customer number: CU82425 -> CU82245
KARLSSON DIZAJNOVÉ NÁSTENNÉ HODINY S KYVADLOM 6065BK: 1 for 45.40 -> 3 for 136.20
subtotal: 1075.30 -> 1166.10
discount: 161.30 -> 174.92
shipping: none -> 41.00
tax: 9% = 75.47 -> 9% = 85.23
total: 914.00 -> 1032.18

-----

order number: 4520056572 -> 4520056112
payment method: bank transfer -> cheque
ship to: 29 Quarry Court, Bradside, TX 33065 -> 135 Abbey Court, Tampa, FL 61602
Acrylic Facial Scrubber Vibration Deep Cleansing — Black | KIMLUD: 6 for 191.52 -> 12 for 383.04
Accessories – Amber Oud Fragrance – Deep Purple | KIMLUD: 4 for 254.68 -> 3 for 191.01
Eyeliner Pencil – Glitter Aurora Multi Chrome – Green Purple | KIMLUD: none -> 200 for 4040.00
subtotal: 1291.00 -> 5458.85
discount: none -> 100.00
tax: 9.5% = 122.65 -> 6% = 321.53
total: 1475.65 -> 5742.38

-----

▶ REQUIRED WORK
For each line in the entries that holds "discount", return that line.

▶ FINAL ANSWER
discount: 161.30 -> 174.92
discount: none -> 100.00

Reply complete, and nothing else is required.